Di sisi lain kita juga masih dianiaya dengan perkembangan mode fashion,
aksesoris dan culture Barat yang merambah signifikan meracuni masyarakat
terutama kawula muda.
Jika sudah begini, sudahkah benar-benar kita
merasakan kenikmatan alam kemerdekaan itu yang sesungguhnya? Kita selalu
mengumbar pesan; kemerdekaan sudah diperjuangkan para pahlawan, maka tinggallah
kita mengisi kemerdekaan dengan mengejar ketertinggalan di segala bidang.
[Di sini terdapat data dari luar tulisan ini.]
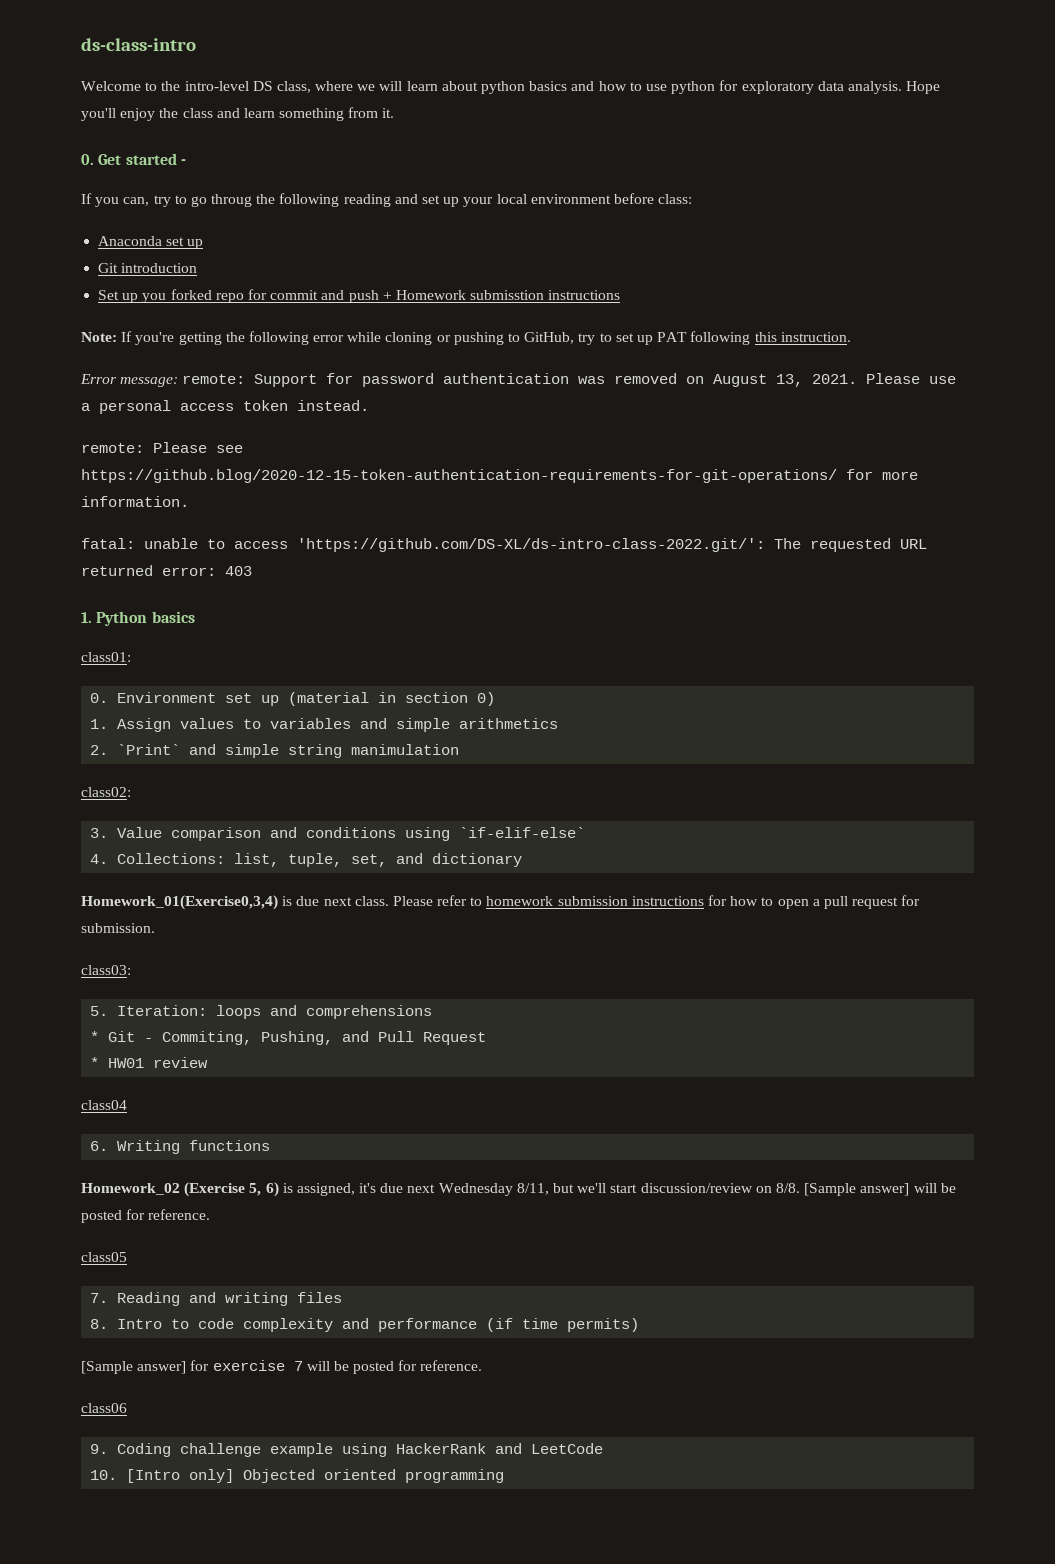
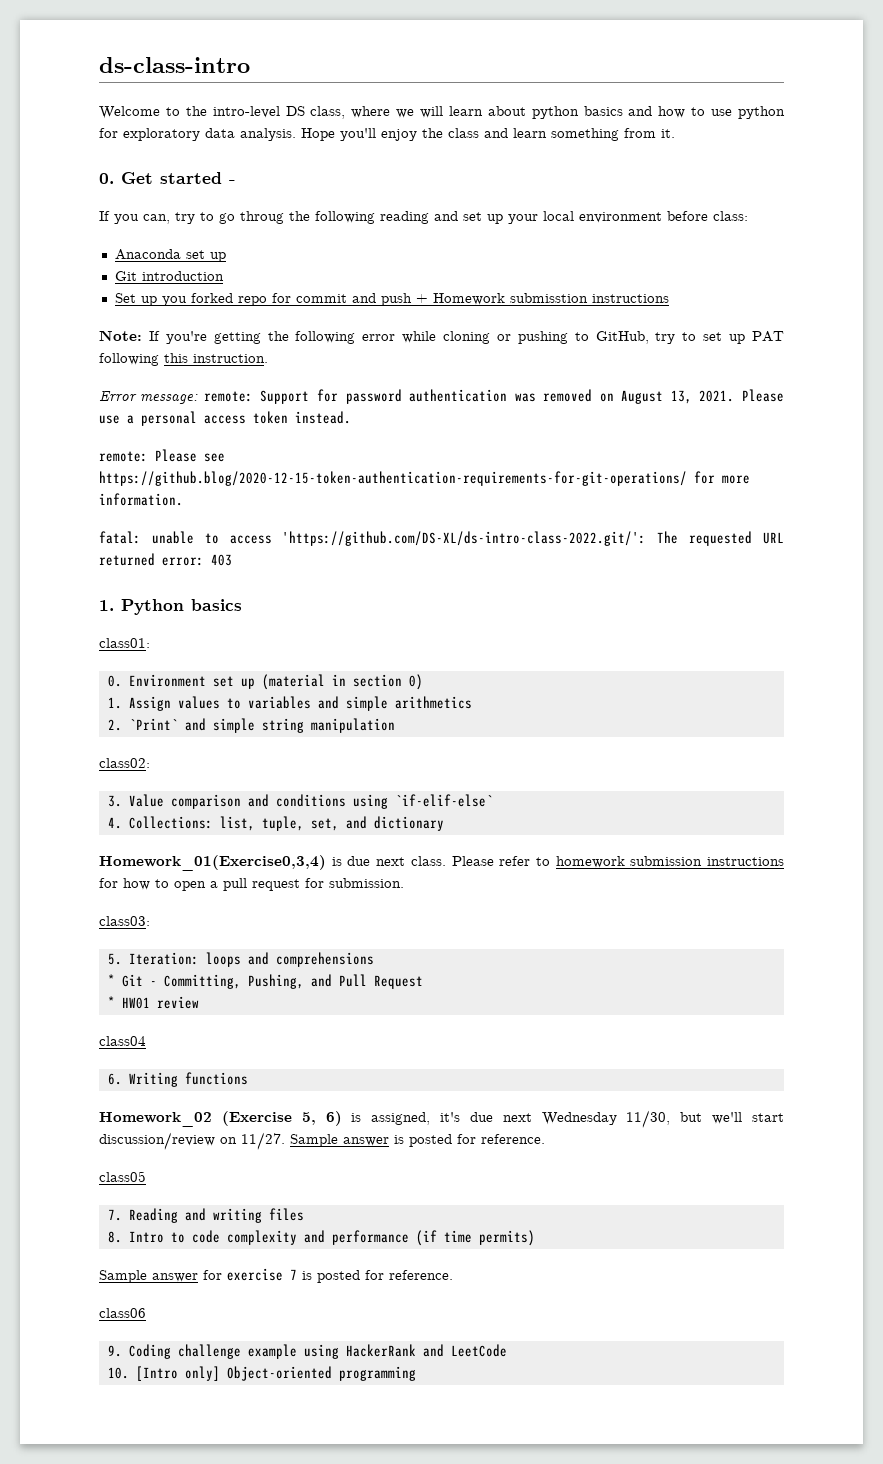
[351,744,460,755] manimulation -> [310,718,395,733] manipulation
[162,1031,253,1045] Commiting, -> [163,974,241,989] Committing,
[516,1183,549,1195] 8/11, -> [626,1110,671,1128] 11/30,
[775,1183,956,1196] 8/8. [Sample answer] will be -> [241,1132,404,1150] 11/27. Sample answer is
[81,1361,187,1374] [Sample answer] -> [99,1270,198,1283] Sample answer
[306,1361,349,1371] will be -> [302,1271,312,1280] is
[243,1469,397,1483] Objected oriented -> [226,1366,332,1381] Object-oriented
Namun, sejatinya kita masih belum siap bermental merdeka.
Kita boleh mengambil pelajaran dari perlombaan
panjat pinang yang secara rutin dan populer diselenggarakan panitia-panitia HUT
kemerdekaan, baik itu antar desa hingga antar kecamatan. Lomba ini sangat
digemari masyarakat dan biasanya menyedot massa
yang tidak sedikit. Hikmah yang dapat dipetik dari perlombaan tersebut adalah
betapa sulit dan susah payahnya mencapai satu tujuan yang dicita-citakan.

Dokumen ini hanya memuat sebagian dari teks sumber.